TGE: Machine Learning Based Task Graph Embedding for Large-Scale Topology Mapping...

Publication Type
Conference Paper
Journal Name
IEEE CLUSTER
Publication Date
Page Numbers
587 to 591
Volume
0
Issue
0
Conference Name
2017 IEEE International Conference on Cluster Computing (CLUSTER)
Conference Location
Honolulu, Hawaii, United States of America
Conference Sponsor
IEEE
Conference Date
-

Task mapping is an important problem in parallel and distributed computing. The goal in task mapping is to find an optimal layout of the processes of an application (or a task) onto a given network topology. We target this problem in the context of staging applications. A staging application consists of two or more parallel applications (also referred to as staging tasks) which run concurrently and exchange data over the course of computation. Task mapping becomes a more challenging problem in staging applications, because not only data is exchanged between the staging tasks, but also the processes of a staging task may exchange data with each other.
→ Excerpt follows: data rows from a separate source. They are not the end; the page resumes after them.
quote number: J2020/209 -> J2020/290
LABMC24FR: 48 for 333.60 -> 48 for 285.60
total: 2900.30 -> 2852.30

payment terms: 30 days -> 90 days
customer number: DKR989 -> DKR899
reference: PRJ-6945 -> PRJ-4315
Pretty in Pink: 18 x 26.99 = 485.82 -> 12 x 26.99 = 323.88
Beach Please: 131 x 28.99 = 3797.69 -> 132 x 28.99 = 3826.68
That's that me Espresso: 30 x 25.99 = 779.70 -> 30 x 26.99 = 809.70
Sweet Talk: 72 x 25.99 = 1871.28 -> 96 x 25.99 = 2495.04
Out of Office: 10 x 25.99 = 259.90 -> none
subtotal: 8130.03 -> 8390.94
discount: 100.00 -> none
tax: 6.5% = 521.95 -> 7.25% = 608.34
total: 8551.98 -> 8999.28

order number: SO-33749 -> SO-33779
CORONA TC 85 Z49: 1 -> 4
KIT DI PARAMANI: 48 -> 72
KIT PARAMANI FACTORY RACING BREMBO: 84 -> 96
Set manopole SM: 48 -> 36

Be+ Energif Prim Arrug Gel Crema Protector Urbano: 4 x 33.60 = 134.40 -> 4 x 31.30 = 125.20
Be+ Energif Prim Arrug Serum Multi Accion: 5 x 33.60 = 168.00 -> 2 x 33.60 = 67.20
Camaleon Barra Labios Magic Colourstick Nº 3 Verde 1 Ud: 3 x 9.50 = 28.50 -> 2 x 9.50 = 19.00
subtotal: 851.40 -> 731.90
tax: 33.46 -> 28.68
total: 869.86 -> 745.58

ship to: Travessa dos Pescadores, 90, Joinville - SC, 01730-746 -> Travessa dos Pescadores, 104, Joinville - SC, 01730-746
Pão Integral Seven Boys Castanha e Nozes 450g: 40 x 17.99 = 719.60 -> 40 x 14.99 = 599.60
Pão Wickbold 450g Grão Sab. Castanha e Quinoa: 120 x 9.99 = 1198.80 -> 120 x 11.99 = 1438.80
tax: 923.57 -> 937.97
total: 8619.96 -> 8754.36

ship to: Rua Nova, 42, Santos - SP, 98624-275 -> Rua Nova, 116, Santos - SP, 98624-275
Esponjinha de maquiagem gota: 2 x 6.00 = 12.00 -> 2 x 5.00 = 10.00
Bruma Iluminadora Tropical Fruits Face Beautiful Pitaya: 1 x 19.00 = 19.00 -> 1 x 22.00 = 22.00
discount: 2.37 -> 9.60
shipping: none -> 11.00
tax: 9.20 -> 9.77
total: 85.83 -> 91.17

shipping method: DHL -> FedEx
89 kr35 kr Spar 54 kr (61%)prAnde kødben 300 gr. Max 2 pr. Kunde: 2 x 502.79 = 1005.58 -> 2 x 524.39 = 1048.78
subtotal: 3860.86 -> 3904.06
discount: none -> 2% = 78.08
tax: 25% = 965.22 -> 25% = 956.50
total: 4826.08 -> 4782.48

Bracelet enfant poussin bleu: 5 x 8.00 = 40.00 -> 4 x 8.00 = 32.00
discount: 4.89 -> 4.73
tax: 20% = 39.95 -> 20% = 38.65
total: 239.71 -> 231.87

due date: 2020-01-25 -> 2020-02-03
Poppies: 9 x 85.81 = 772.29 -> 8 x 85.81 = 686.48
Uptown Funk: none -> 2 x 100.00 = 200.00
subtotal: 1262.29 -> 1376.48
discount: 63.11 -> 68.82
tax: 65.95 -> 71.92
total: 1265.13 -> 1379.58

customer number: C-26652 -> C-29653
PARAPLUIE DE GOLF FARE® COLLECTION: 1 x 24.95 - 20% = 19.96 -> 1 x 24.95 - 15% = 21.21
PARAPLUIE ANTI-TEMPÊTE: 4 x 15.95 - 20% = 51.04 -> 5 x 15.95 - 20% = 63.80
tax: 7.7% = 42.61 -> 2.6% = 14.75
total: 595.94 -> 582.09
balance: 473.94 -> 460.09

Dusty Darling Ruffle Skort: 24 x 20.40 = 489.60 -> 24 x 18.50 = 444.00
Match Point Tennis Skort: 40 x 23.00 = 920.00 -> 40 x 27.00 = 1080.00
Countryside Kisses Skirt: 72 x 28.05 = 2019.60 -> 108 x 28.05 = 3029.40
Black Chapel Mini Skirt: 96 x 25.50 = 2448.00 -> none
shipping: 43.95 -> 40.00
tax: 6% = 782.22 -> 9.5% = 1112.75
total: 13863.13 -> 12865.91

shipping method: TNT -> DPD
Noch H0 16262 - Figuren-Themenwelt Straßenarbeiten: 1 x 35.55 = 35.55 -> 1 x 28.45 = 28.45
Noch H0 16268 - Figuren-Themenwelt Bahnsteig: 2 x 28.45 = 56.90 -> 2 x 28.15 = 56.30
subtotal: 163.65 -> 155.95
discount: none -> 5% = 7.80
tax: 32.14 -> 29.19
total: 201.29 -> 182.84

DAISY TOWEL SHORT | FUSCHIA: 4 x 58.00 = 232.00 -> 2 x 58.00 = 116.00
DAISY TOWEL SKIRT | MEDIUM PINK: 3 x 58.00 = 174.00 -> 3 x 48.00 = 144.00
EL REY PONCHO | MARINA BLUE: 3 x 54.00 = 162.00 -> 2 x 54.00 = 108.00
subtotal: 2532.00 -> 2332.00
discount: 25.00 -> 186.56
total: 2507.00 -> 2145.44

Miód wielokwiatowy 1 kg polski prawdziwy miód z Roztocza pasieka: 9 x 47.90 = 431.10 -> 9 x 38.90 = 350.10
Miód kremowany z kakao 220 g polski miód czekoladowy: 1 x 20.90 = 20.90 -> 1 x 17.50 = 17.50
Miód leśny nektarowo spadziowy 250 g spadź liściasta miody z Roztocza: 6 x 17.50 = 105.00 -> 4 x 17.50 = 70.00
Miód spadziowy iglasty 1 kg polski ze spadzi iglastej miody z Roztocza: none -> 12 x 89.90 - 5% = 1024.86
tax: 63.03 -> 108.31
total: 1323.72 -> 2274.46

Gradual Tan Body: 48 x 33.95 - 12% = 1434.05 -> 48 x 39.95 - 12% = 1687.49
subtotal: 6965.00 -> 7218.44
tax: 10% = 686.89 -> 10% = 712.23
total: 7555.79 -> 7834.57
We propose a novel method, called Task Graph Embedding (TGE), that harnesses the observable graph structures of parallel applications and network topologies. TGE employs a machine learning based algorithm to find the best representation of a graph, called an embedding, onto a space in which the task-to-processor mapping problem can be solved. We evaluate and demonstrate the effectiveness of TGE experimentally with the communication patterns extracted from runs of XGC, a large-scale fusion simulation code, on Titan.